The heart is really two hearts and four parts: the right and the left, and the up and the down. The right heart pumps blood through the lungs, the left through the body. Even when there is nothing more for it to do, even when you have already lost ten ounces of blood, which is all an average-size person needs to lose to bring on heart failure, the left heart keeps pumping, bringing old news to nowhere. The right heart sits still as a cave, a thin scrim of blood barely covering its floor. The less air you have, the faster the whole heart beats. Still less and the bronchioles, hollow, spongy flutes of the lungs, whistle and squeeze dry until they lie flat and hard like plates on the table, and when there is no more air and no more blood to bring help from the farthest reaches of the body, the lungs crack and chip like old china.
Mrs. Warburg and I both went to psychics.

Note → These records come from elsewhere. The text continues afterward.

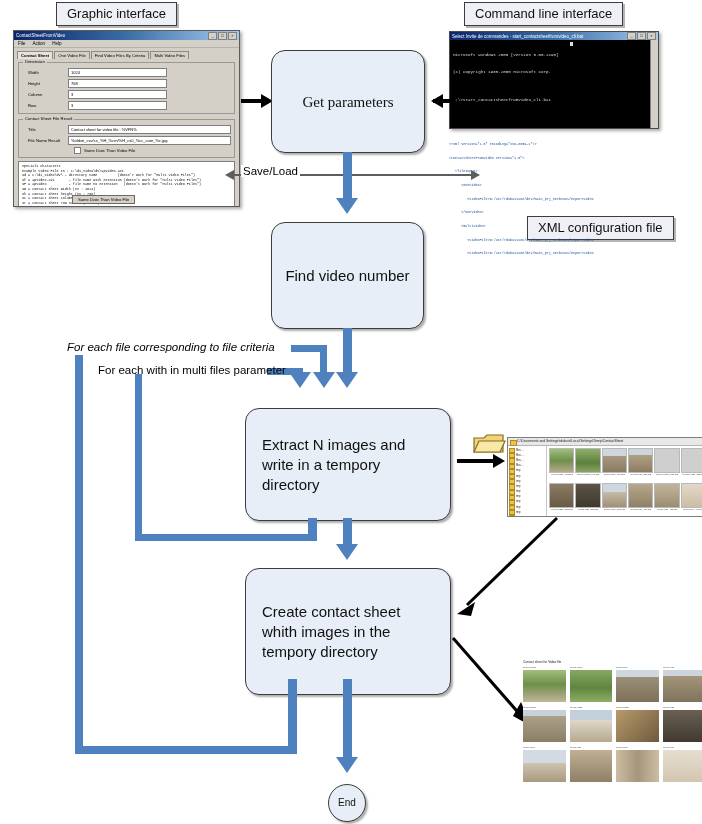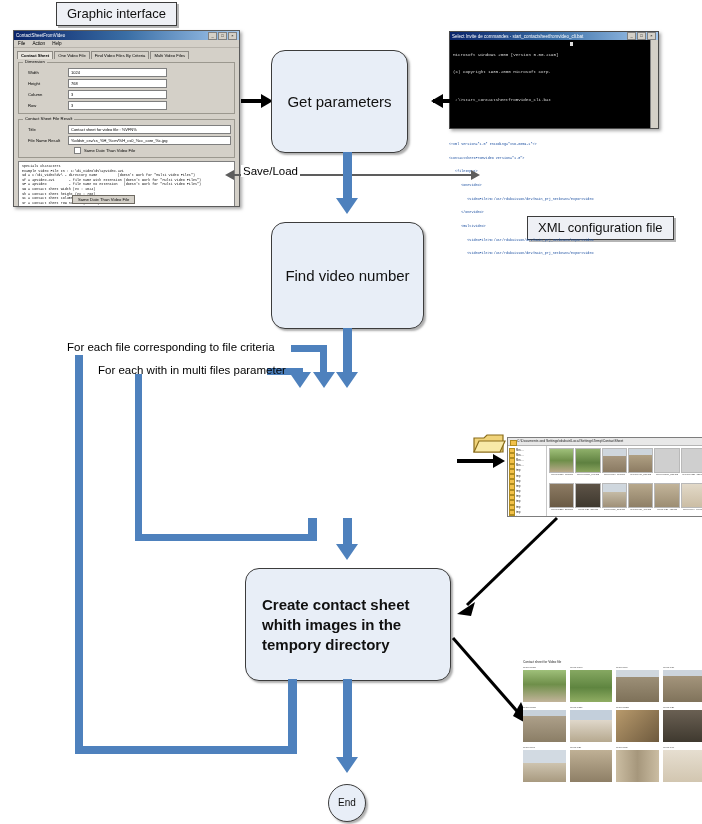"Command line interface" div.plaque { html: none -> <div>Command line interface</div> }
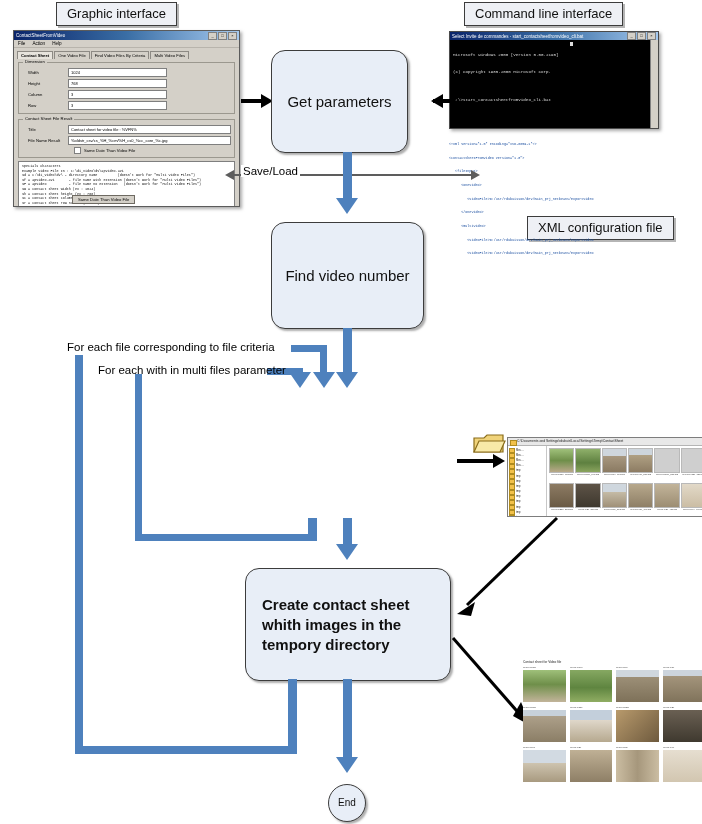"Get parameters" #node-get-parameters { font-family: none -> Liberation Serif, serif; width: 137px -> 154px }
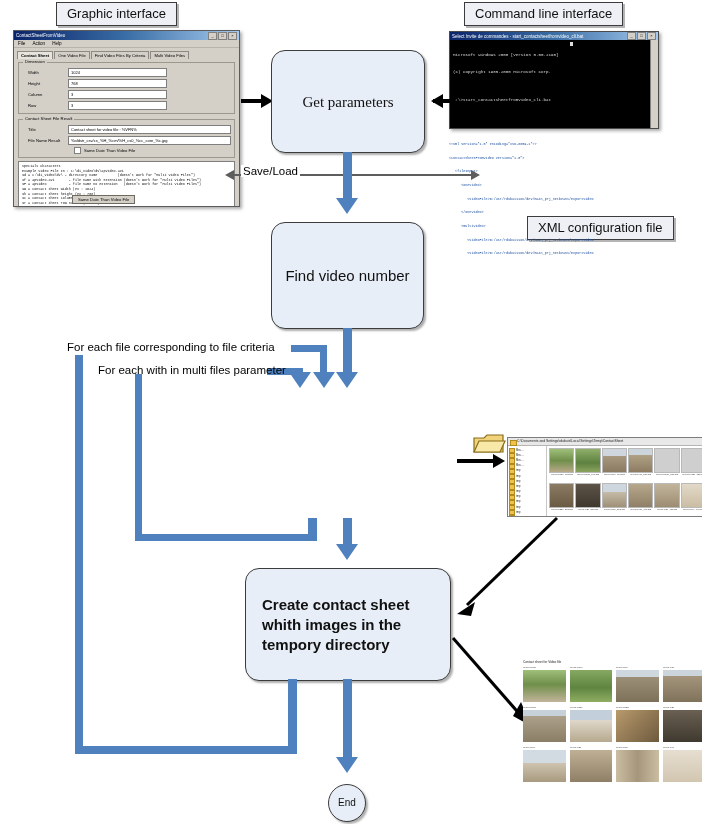"For each file corresponding to" #label-criteria { font-style: none -> italic }
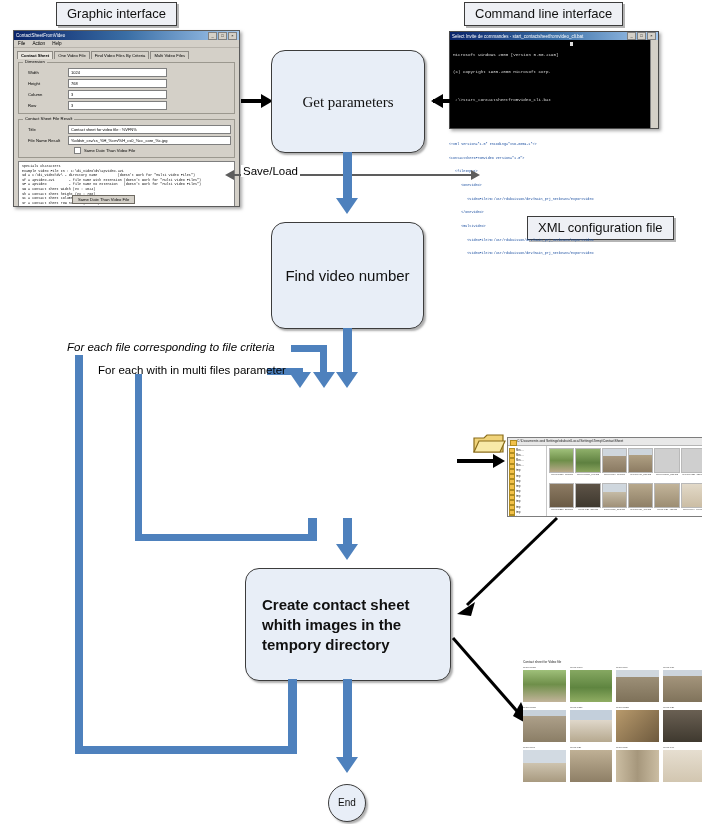"Extract N images and write" div.node { html: none -> <div> <span>Extract N images and write in a tempory directory</span> </div> }
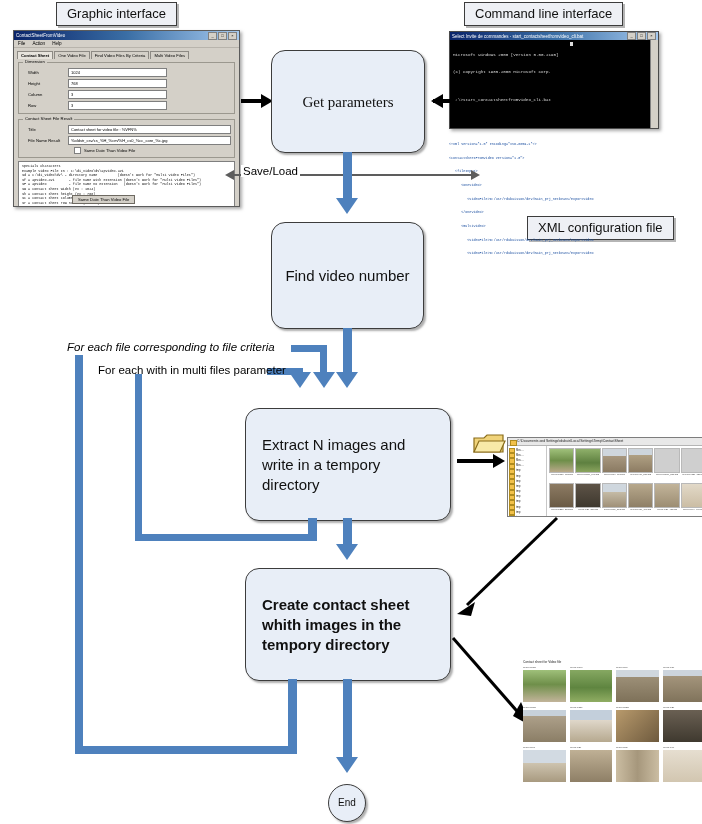"Create contact sheet whith images" #node-create-sheet { font-weight: bold -> none; height: 113px -> 127px }
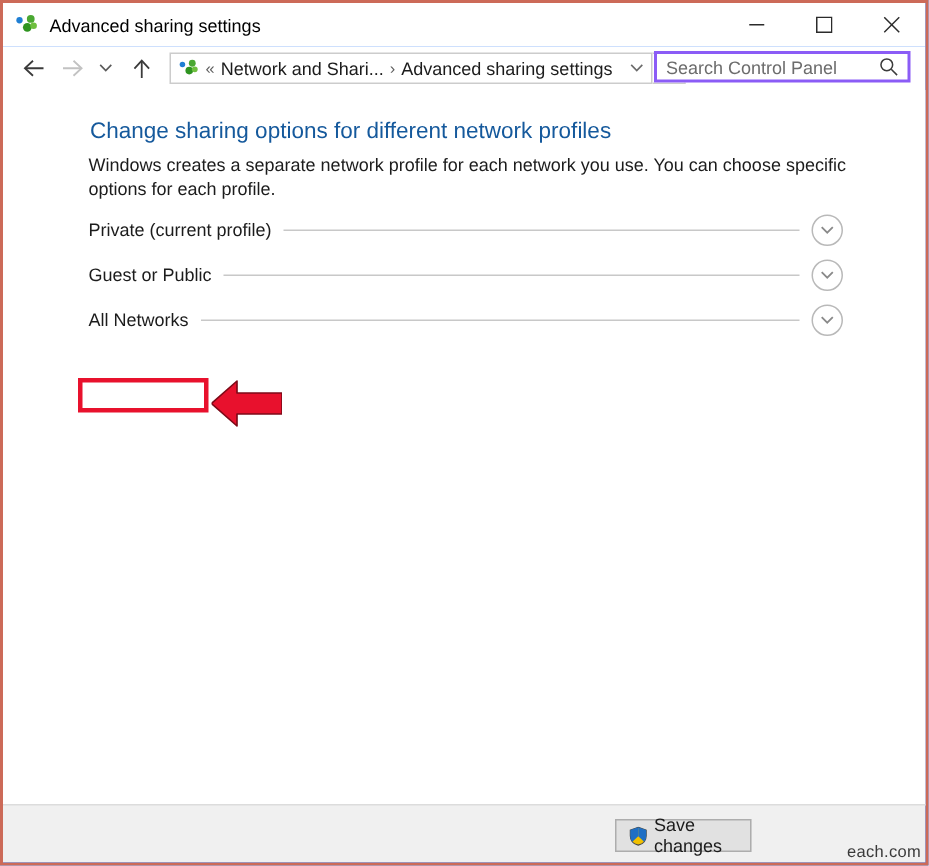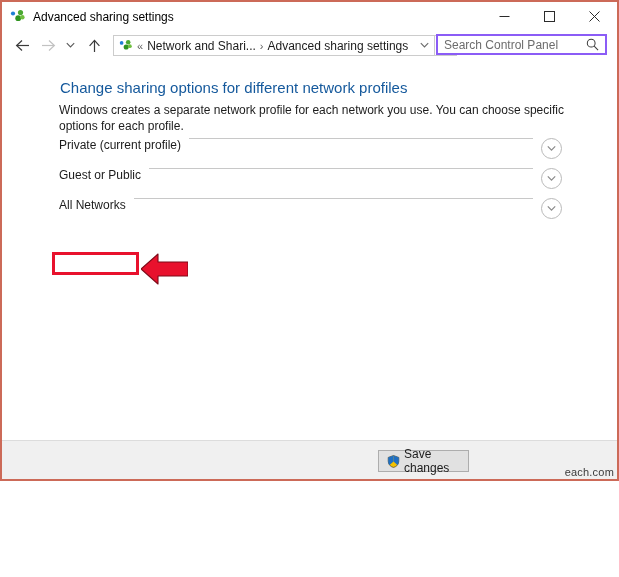"Advanced sharing settings" .window { height: 481px -> 577px }
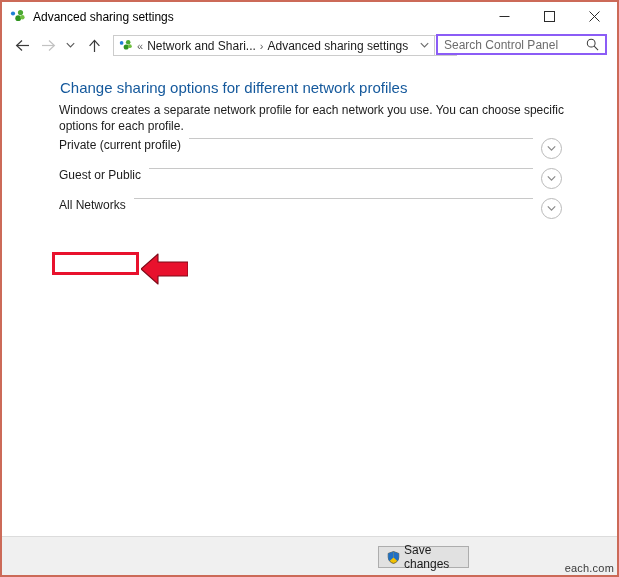"Private (current profile)" .profile-row { align-items: none -> center }
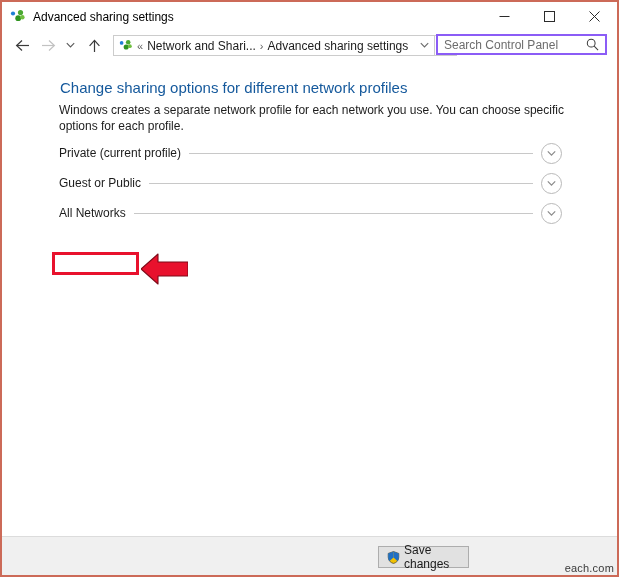"Save changes" .btn-save { left: 376px -> 408px }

She said, "A psychic in East Cleveland. What's that tell you?" which is why I kept talking to her even after Mr. Warburg said he didn't think it was helping. Mrs. Warburg's psychic lived in a rundown split-level ranch house with lime-green s.h.a.g carpeting. Her psychic wore a white smock and white shoes like a nurse, and she got Mrs. Warburg confused with her three o'clock, who was coming for a reading on her pancreatic cancer. Mrs. Warburg's psychic didn't know where Anne was.
My psychic was on West Cedar Street, in a tiny apartment two blocks away from us on Beacon Hill. My boss's wife had lost a diamond earring and this psychic found it, my boss said. He looked like a graduate student. He was barefoot. He saw me looking down, and flexed his feet.
"Helps me concentrate," he said.
We sat down at a dinette table and he held my hands between his. He inhaled and closed his eyes. I couldn't remember if I had the twenty dollars with me or not.
"Don't worry about it," he said.
We sat for three minutes, and I watched the hands on the grandfather clock behind him. My aunt had the same clock, with cherrywood flowers climbing up the maple box.
"It's very dark," he said. "I'm sorry. It's very dark where she is."
I found the money and he pushed it back at me, and not just out of kindness, I didn't think.
I told Mrs. Warburg my psychic didn't know anything, either.